Kommentar Wahlkampf - Neues aus dem Freistaat

Wenn es noch eines Beweises bedurft hätte, dass die Parteien die Bundestagswahl weitgehend für gelaufen halten: Dies Wochenende hat ihn erbracht. Der SPD-Kanzlerkandidat philosophiert über prinzipielle Koalitionsmöglichkeiten bei späteren Bundestagswahlen (am Beispiel der Linken), SPD-Chef Sigmar Gabriel will die Mitglieder nach der Wahl befragen, wie's denn dann weitergehen soll.

Und CSU-Chef Horst Seehofer bastelt schon mal am Koalitionsvertrag. Und dabei brüllt der bayerische Löwe so ungeniert durchs Land, als wär er neu im Amt. Bedingungen für Koalitionen? Da lacht sich die Bundeskanzlerin ja jetzt schon schief. Erinnert sich Seehofer nicht daran, wie es der steuersenkenden FDP beim letzten Mal, vor vier Jahren, ergangen ist? Die hat auch gebrüllt so gut sie konnte und und ist dann gelandet als Bettvorleger.

Das Fell des Bären mag man ja bei so klarer Ausgangslage schon verteilen wollen, aber doch nicht die Inhalte des Koalitionsvertrags. Noch dazu, wenn es um ein so durch und durch populistisches Thema geht wie die PKW-Maut. Mag ja sein, dass sich die Bürger ärgern, gerade jetzt zur Urlaubszeit, dass sie fast überall in Europa Autobahngebühren bezahlen müssen. Aber wie kann ein Politiker, den man ernst nehmen soll, vorschlagen, eine solche Maut nur für Ausländer auf deutschen Straßen einzuführen?

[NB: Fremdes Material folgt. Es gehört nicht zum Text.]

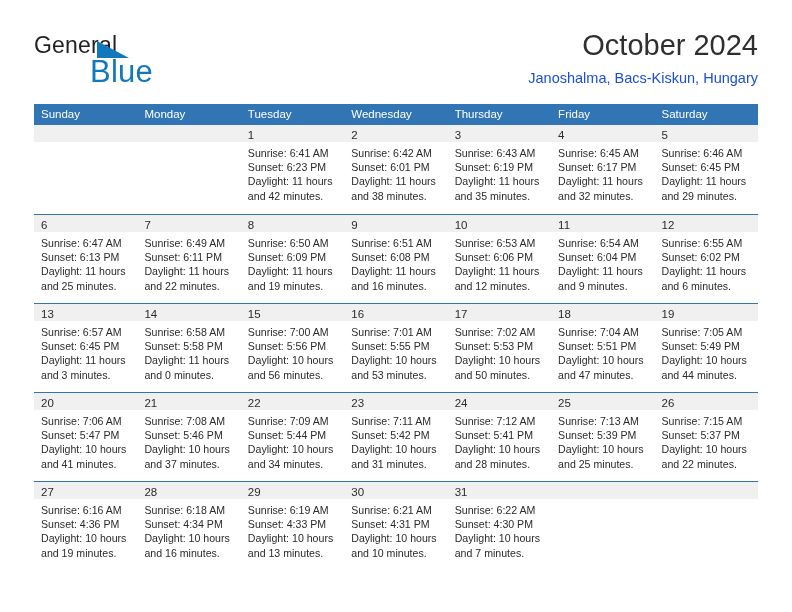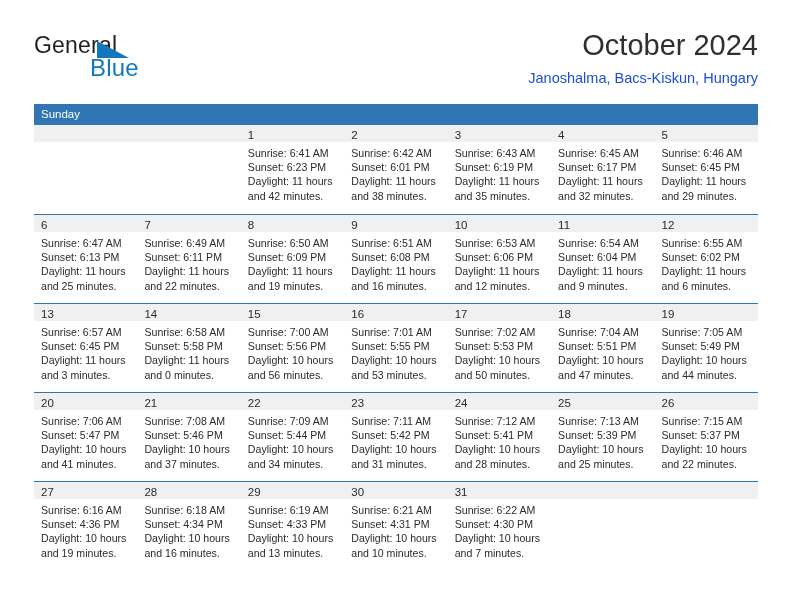"Blue" .logo-blue { font-size: 24px -> 31px }
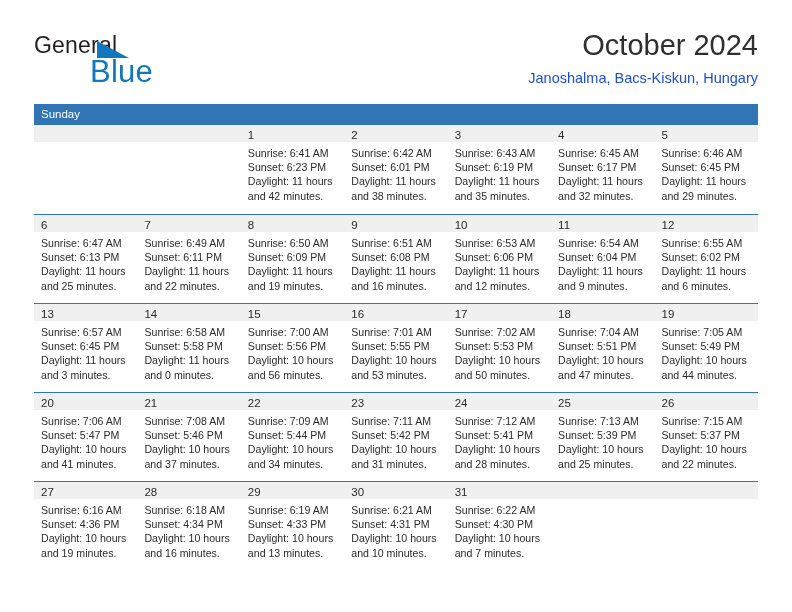"Sunday" .dow-row { flex-direction: column -> none }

Das verstößt so eindeutig gegen EU-Recht, dass man dagegen nicht mal klagen muss. Eine solche Regelung zerfiele von selbst. Aber sie wird es ja gar nicht geben, weil CDU und FDP nicht mitmachen werden. Gilt übrigens auch für Seehofers anderes Thema, den Länderfinanzausgleich und seine Neuregelung. Da brüllt der bayerische Löwe zwar zu recht, ärgert sich über die Belastung des Freistaates und darüber, dass ihm Salonlöwe Wowereit in Berlin auch noch spöttelnd kommt ("arm aber sexy"). Aber Bedingung für einen Koalitionsvertrag? Auch das ist schlichtweg Quatsch. Denn da verhandeln die Länder mit, ein Koalitionsvertrag kann das nicht regeln.

Aber es macht sich ja vermeintlich so gut, wenn man als Ministerpräsident für die Millionen und Milliarden der eigenen Bürger kämpft, sie gegen Raffzähne aus dem außerbayerischen Ausland schützt, so als habe man nicht seit Jahr und Tag Verantwortung für Steuern und Ausgaben und Verschwendung.

Schwamm drüber, ist halt Wahlkampf, könnte man sagen. Wenn es da nicht wesentlichere Themen gäbe! Zu denen aber wird lautstark geschwiegen. Etwa zu der Frage, welche Milliardenbelastung auf die Deutschen wegen der Krise in Euroland nach der Wahl zukommt. Oder wie sie die Folgen der demografischen Entwicklung in den sozialen Sicherungssystemen belasten werden. Da wird auch der bayerische Löwe ganz schnell wieder zu einem einnehmenden Wesen. Seid verschlungen, Milliarden!